Kitchen Gadget: Splatter Guards for Pans: How to Prevent Grease Stains and Burns

When frying fresh food, splashes of fat are particularly encouraged when they are still slightly damp - such as fresh meat or wet vegetables: they spread over the entire stove, stand out on the tiles and even end up on the floor.

Kitchen Gadget: Splatter Guards for Pans: How to Prevent Grease Stains and Burns

When frying fresh food, splashes of fat are particularly encouraged when they are still slightly damp - such as fresh meat or wet vegetables: they spread over the entire stove, stand out on the tiles and even end up on the floor. This is not only annoying but also dangerous: if the oil is heated too much, it can burn your skin if a splash lands on your bare arm, face or any other free part of your body. To prevent this, the splash guard for the pan was invented.

1. Mesh splash guard

It was the pioneer among its kind: a splash guard made of stainless steel (including the handle), which is designed to catch hot oil and water splashes with the help of its fine-mesh net. The steam can still escape through the holes so that the food can be prepared normally. The splash guard is dishwasher safe and therefore easy to clean. And if you have several pans, there are several sizes included in this set.
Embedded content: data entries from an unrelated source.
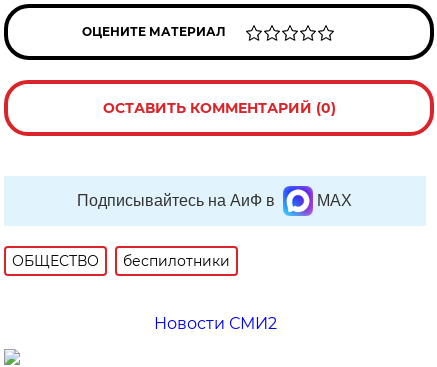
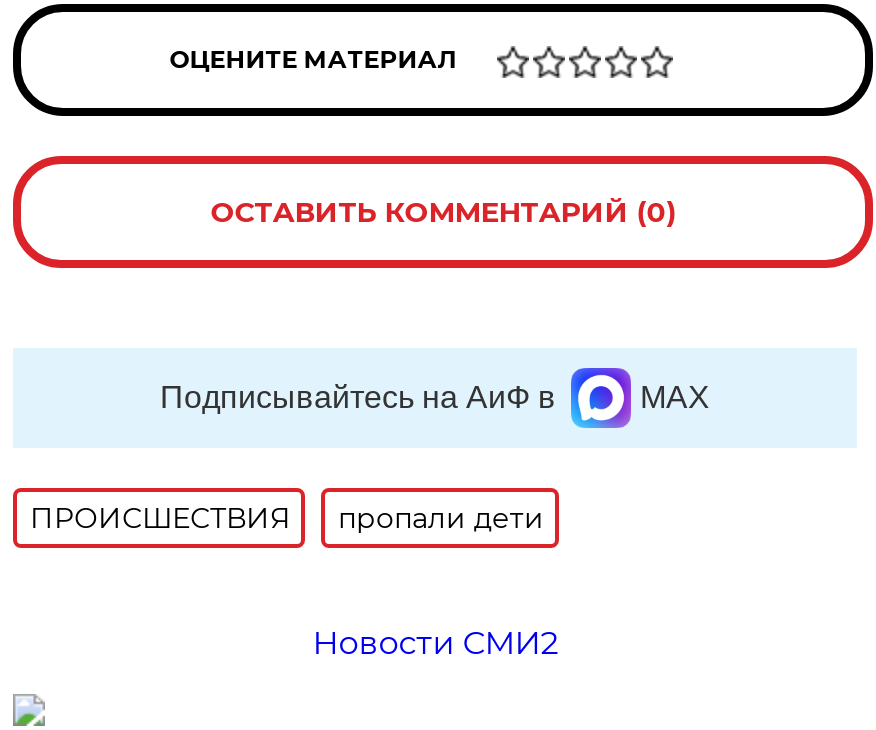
- ОБЩЕСТВО
- беспилотники
+ ПРОИСШЕСТВИЯ
+ пропали дети
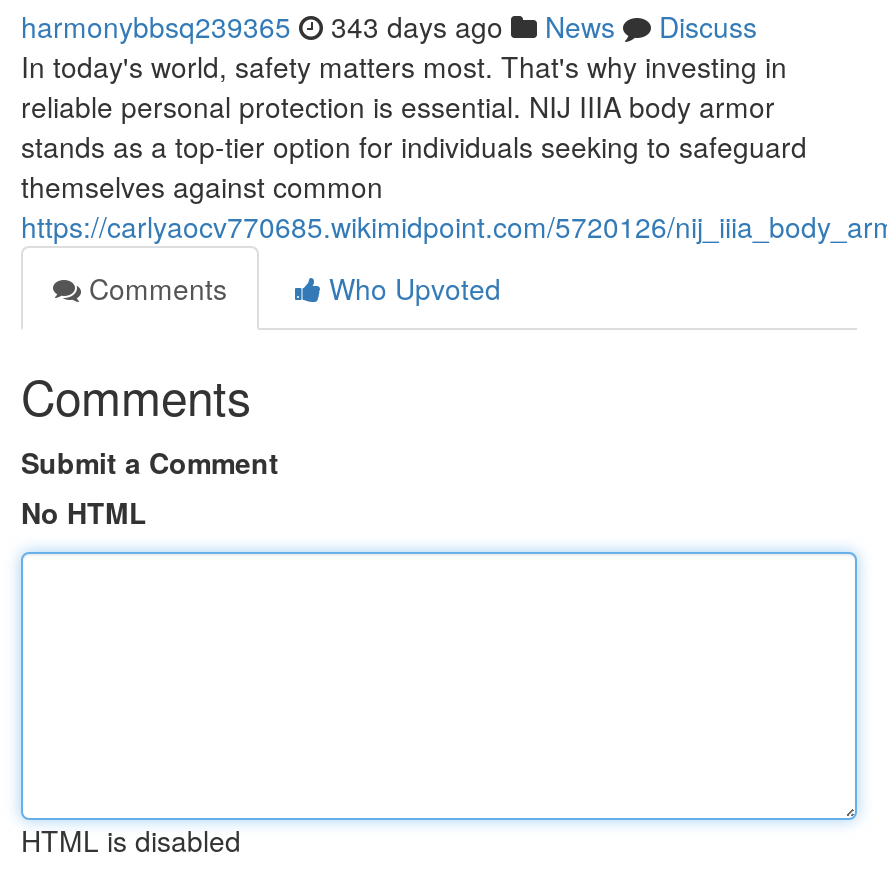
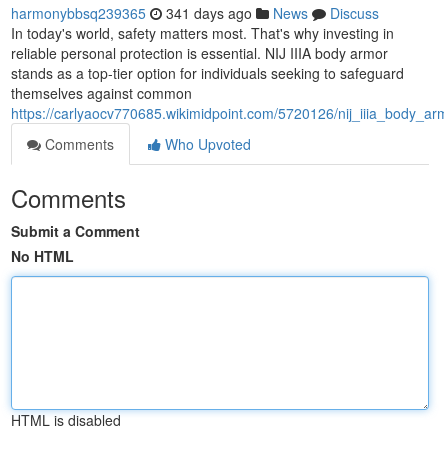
- harmonybbsq239365 343 days ago News Discuss
+ harmonybbsq239365 341 days ago News Discuss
2. Splash guard with glass insert

This pan splatter guard has no mesh but is made of high quality carbon steel with small air holes to allow steam to escape. The special feature of this model is the integrated glass insert, which makes it easier for you to monitor the degree of cooking of your food - without removing the splash guard. The lid can be placed on any standard pan using a handle.

3. Silicone splash guard

In addition to steel, silicone is also used to create splash guard solutions - as is the case with this model. In contrast to steel, the material is soft and therefore also flexible, and the splash guard can also be cleaned in the dishwasher. But there is also a fly in the ointment: silicone is not acid-resistant. Accordingly, the material wears out faster if you frequently fry with acidic foods and use the splash guard. In the end, however, it remains a question of personal taste as to which material is preferred. However, metal splash guards are more durable.

4. Splash guard with air outlet bumps

This splash guard made of stainless steel with special air outlet elevations so that condensation can escape is also suitable for all frying, braising and serving pans: The special feature of this model is the integrated silicone border, which was placed all around the lid. This is to prevent hot fat splashes from escaping the edge of the pan. The model is also ovenproof.

5. Metal splash guard

This high-quality metal splash guard with a diameter of 31 centimeters also has small holes through which the steam can escape - otherwise your dishes would be cooked and therefore not crispy. Thanks to the integrated non-stick coating, splashes of fat should roll off the lid, making it easier to clean (according to the manufacturer) by hand or in the dishwasher after cooking.

If you don't have a splatter guard for the pan, there are two alternative options: either you use a large pot lid that catches the splashes (but also locks in the steam so that the fried food does not get crispy) - or you use ordinary kitchen paper and place this over the edge of the pan. Preferably so that it does not fall into the food. However, this method is not very sustainable and increases the risk with a gas stove that your kitchen paper catches fire or is scorched. For the reasons mentioned, a proper splash guard is the better choice.